TASK REQUIREMENTS: Within the records below, filter for lines carrying the word "tracking" and copy them.

THE DATA:
+-------+

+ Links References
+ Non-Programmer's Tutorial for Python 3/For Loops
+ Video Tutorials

+-------+

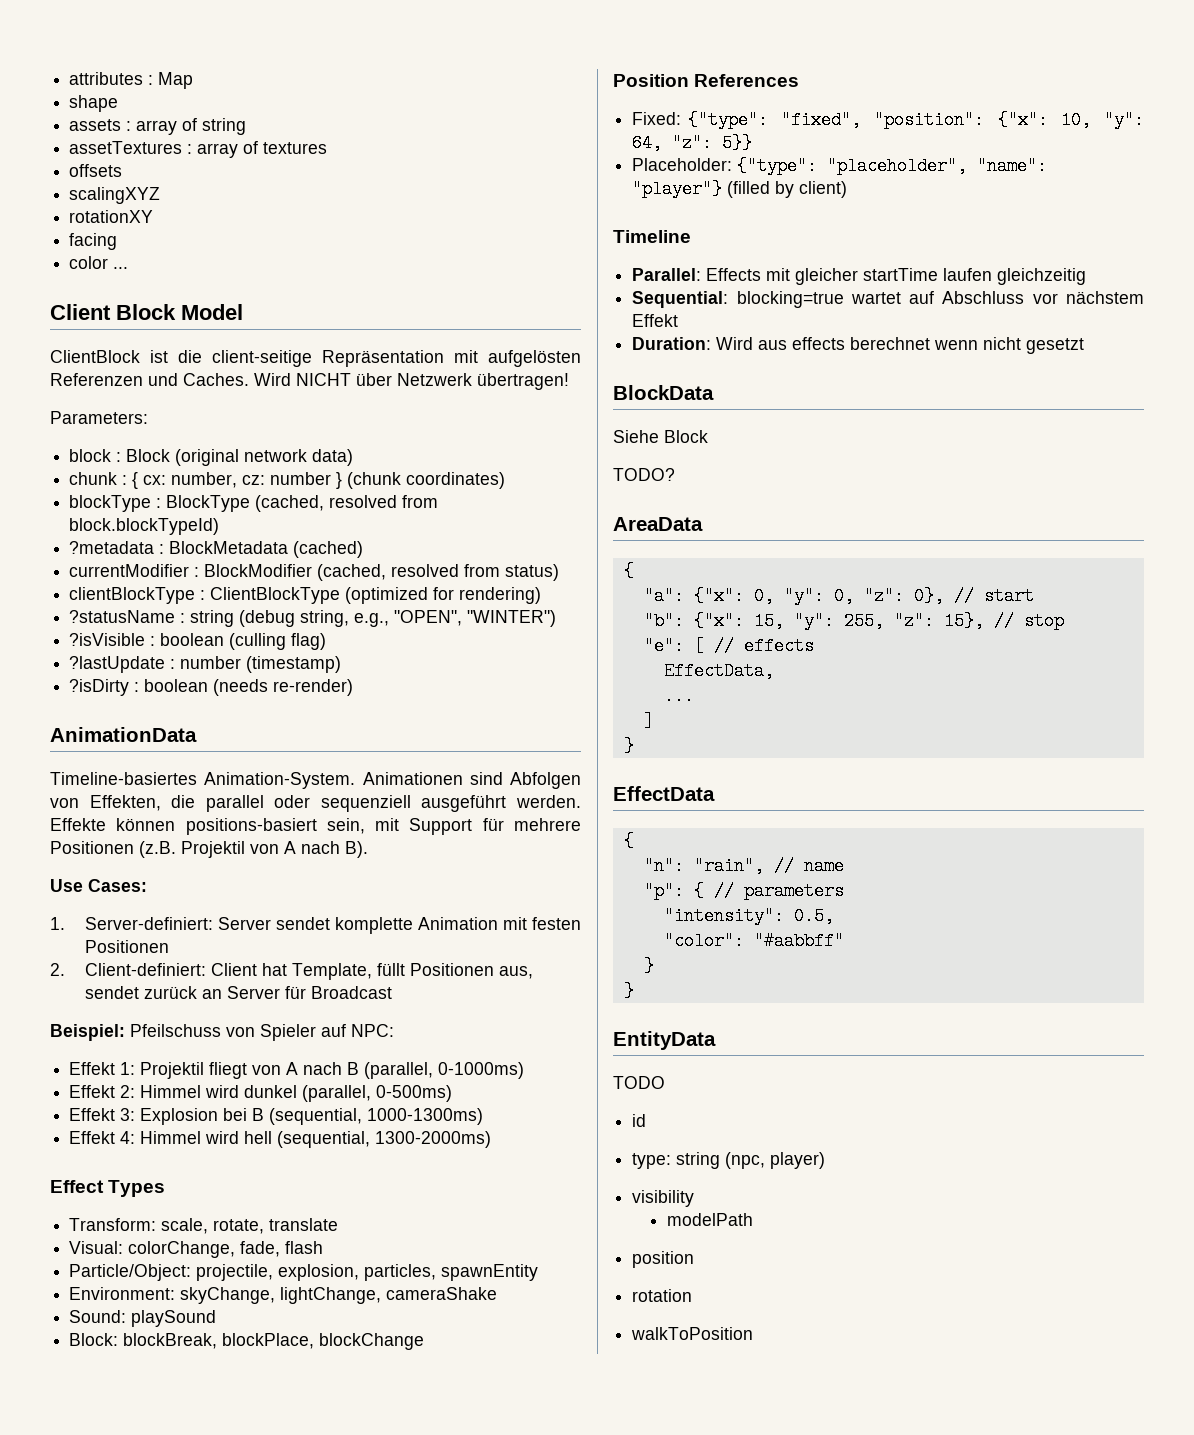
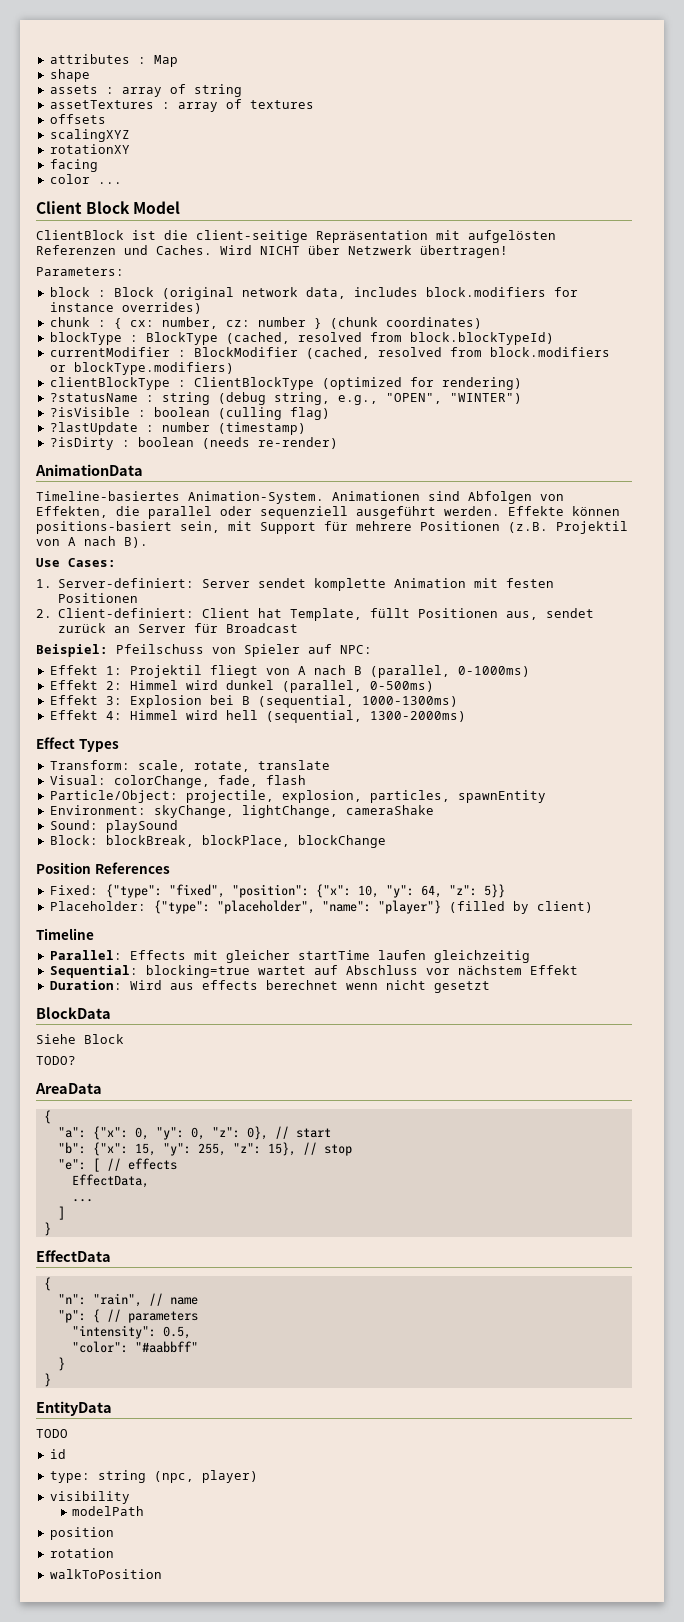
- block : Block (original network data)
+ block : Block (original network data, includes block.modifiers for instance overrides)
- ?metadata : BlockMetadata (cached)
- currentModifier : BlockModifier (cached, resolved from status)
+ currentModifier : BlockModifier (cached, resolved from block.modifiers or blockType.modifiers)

+-------+

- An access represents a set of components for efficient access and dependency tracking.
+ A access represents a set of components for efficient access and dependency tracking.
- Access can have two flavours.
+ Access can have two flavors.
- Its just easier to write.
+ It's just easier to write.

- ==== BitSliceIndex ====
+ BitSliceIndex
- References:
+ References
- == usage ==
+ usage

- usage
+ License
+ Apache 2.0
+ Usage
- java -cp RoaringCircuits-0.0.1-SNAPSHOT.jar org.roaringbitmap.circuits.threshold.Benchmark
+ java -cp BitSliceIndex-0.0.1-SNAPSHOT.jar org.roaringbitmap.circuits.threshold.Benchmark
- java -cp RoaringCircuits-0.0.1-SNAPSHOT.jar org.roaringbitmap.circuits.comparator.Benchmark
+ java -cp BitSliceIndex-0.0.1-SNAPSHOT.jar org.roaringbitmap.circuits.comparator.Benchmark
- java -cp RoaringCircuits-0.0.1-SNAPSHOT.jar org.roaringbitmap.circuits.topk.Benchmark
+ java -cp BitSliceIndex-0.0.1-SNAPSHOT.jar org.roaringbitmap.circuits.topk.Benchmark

+-------+

EXERCISE RESULT:
- An access represents a set of components for efficient access and dependency tracking.
+ A access represents a set of components for efficient access and dependency tracking.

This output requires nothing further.